NAS

BananaPi as a fileserver -- some personal thoughts and experiences.

12 21644
tkaiser  
Edited by tkaiser at Mon Feb 9, 2015 06:35

The basics

The Banana Pi is a small single board computer. Both its name and board layout might suggest it's compatible with the well known Raspberry Pi but that's definitely not the case. At its heart is a different SoC (system on a chip) which features a different GPU than the RasPi and more importantly contains both SATA and GBit Ethernet. The RasPi lacks both and its Ethernet chip is connected to an internal USB hub so all USB ports and the network adapter share the bandwidth of the single USB port the RasPi's BCM2835 SoC provides.

Ethernet as well as SATA connector of the Banana Pi's A20 SoC are connected directly and not via USB. They're able to negotiate at GBit link speed and SATA II (Serial ATA 3,0 Gbit/s, SATA Revision 2.x) but neither CPU power nor hardware features are sufficient to reach the theoretical maximum of both interfaces. Typical SATA throughput without extensive tuning is in the range of approx. 40/200 MB/sec and GMAC's network speed between 470/550-700 Mbits/sec (write/read -- with mainline kernel it seems to be possible to reach 700/940 Mbits/sec). If both interfaces are in use concurrently as it will happen most of the time in a file server setup then additional performance decreases will occur since chipset limitations and CPU power become a bottleneck.

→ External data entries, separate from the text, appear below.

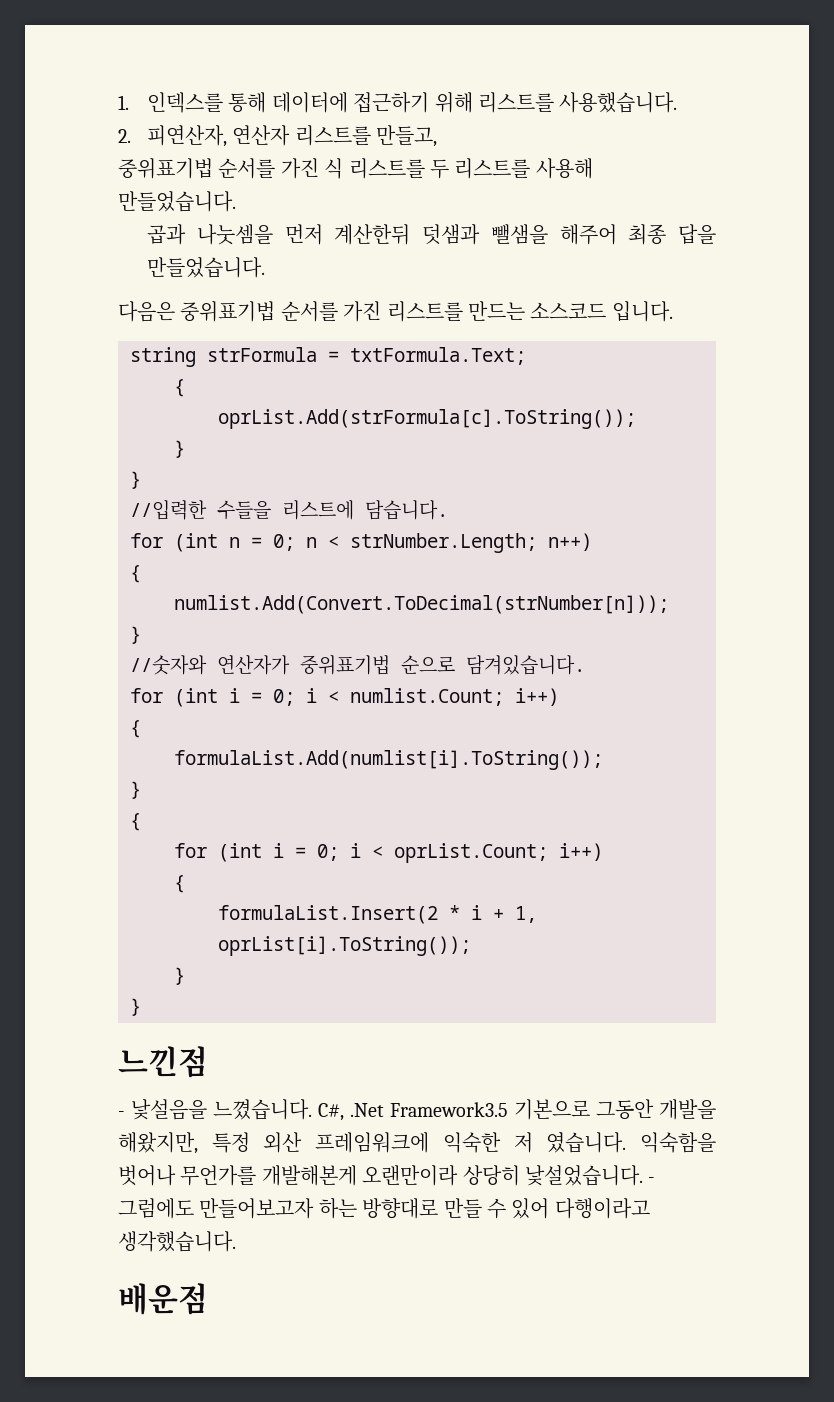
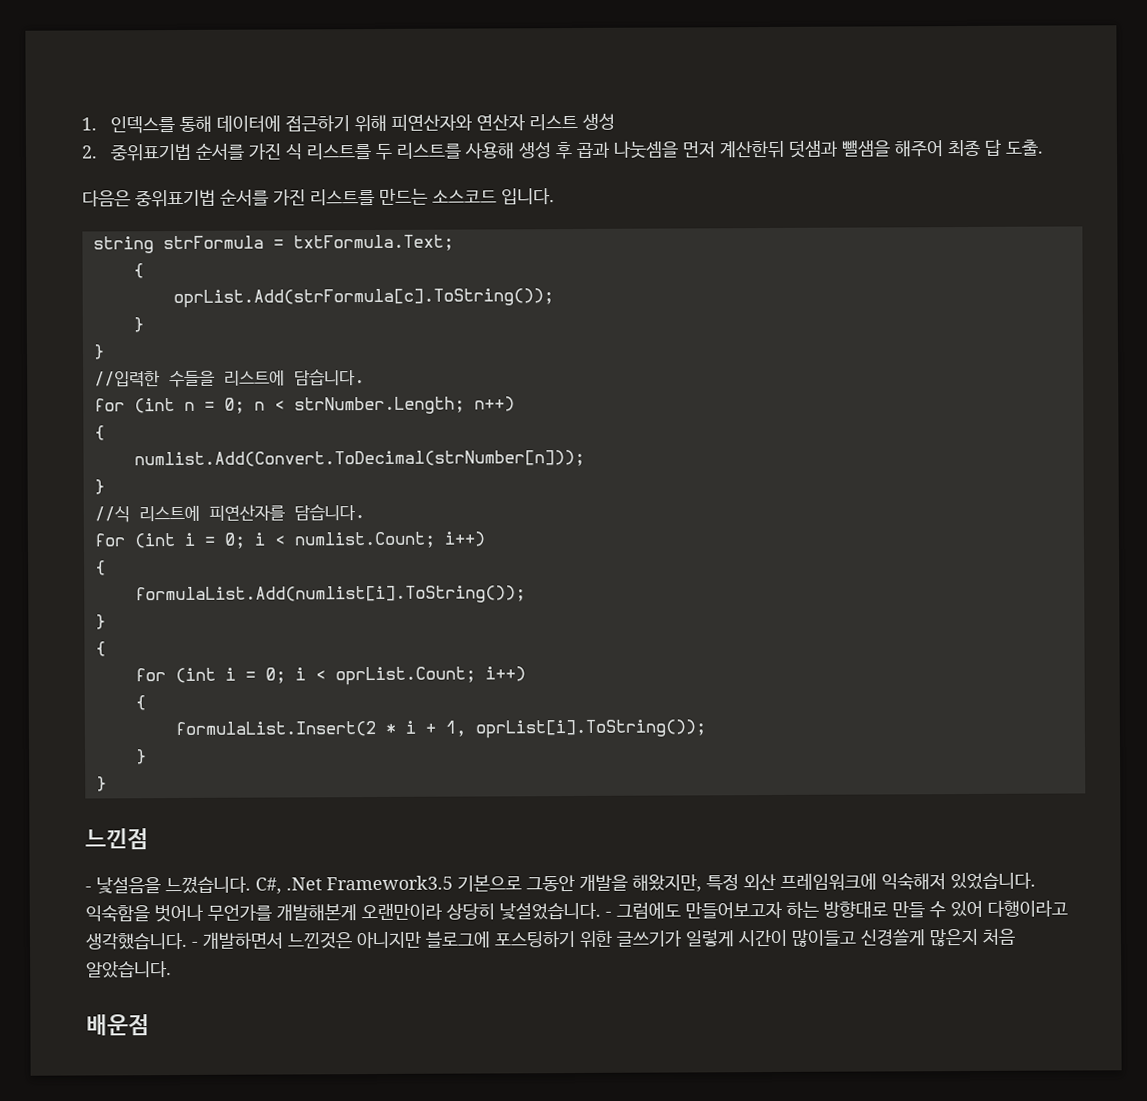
[478,92,678,113] [118,125,438,147] 리스트를 사용했습니다. // 2. 피연산자, 연산자 리스트를 만들고, // -> [391,113,616,131] [81,145,98,159] 피연산자와 연산자 리스트 생성 // 2.
[118,191,236,212] 만들었습니다. // -> [518,141,574,160] 생성 후
[678,224,716,244] [147,257,266,278] 답을 만들었습니다. -> [984,139,1045,156] 답 도출.
[130,655,585,675] //숫자와 연산자가 중위표기법 순으로 담겨있습니다. -> [93,504,365,523] //식 리스트에 피연산자를 담습니다.
[442,1132,627,1153] 익숙한 저 였습니다. -> [881,872,1036,891] 익숙해저 있었습니다.
(236, 1241) none -> [191,928,1016,949] [86,961,172,979] - 개발하면서 느낀것은 아니지만 블로그에 포스팅하기 위한 글쓰기가 일렇게 시간이 많이들고 신경쓸게 많은지 처음 알았습니다.

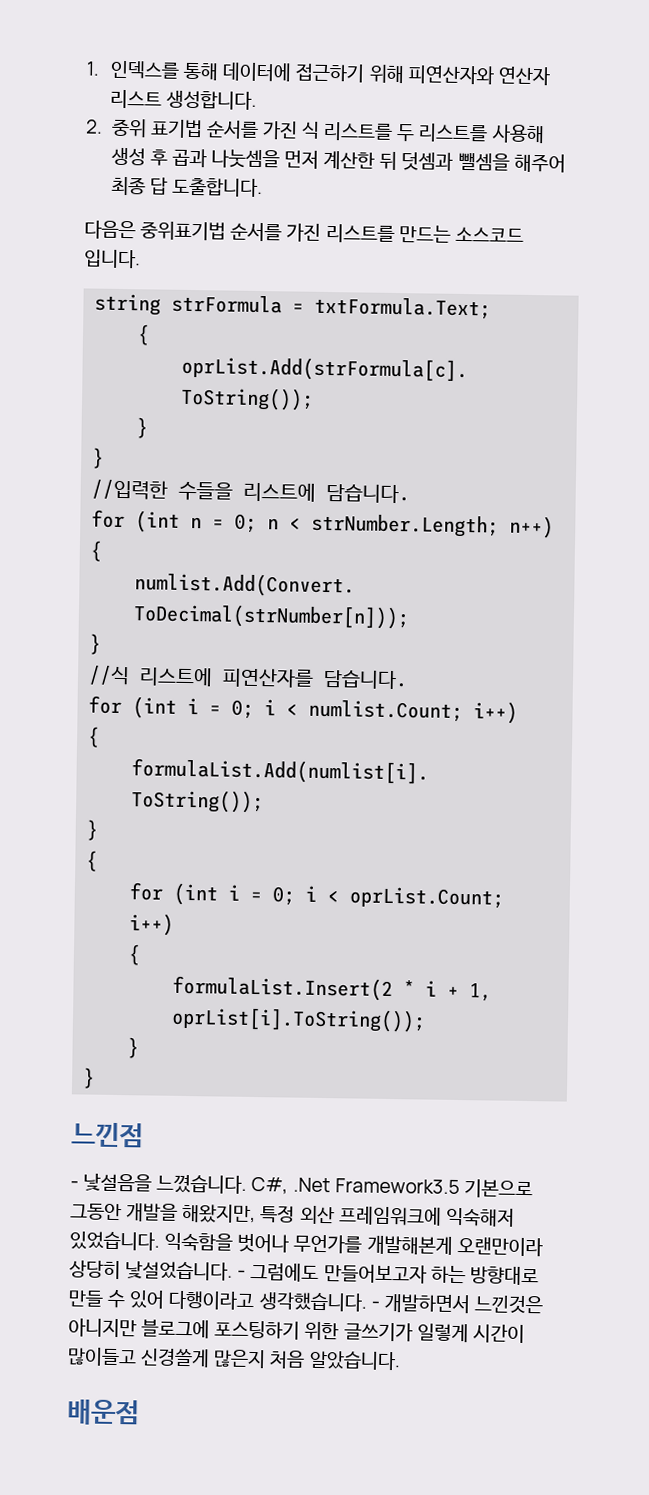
[582,113,616,130] 생성 -> [166,90,258,110] 생성합니다.
[110,143,193,162] 중위표기법 -> [110,118,203,139] 중위 표기법
[719,139,892,159] 계산한뒤 덧샘과 뺄샘을 -> [323,150,510,171] 계산한 뒤 덧셈과 뺄셈을
[1005,139,1045,156] 도출. -> [171,177,263,198] 도출합니다.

The A20 SoC features 2 USB 2.0 (EHCI/OHCI) ports as well as an USB 2.0 OTG (USB On-the-go) Micro USB connector. All three ports are connected directly to the A20 SoC and can achieve real-world read/write speeds of approx. 30 MB/sec (this is a hard limitation due to USB 2.0's USB Mass Storage Bulk-Only Transfer). If you share USB disks over the network expect lower speeds since there's always some overhead.

CPU frequency stuff

The A20 SoC can be clocked in a wide range (officially between 60 - 1008 MHz -- less MHz means less needed voltage). Clock speed has a direct impact on performance. There exist also different policies how to adjust clock speed dynamically depending on load. If you always need high performance you should choose 'performance'. The drawback is that the CPU will always clock at the upper allowed level defined in /sys/devices/system/cpu/cpu0/cpufreq/scaling_max_freq even when there's nothing to do at all. A better idea is to use the 'interactive' or 'ondemand' governors which dynamically clock between scaling_min_freq and scaling_max_freq depending on the load generated (you have to look yourself which governor fits your needs best to balance performance with power consumption)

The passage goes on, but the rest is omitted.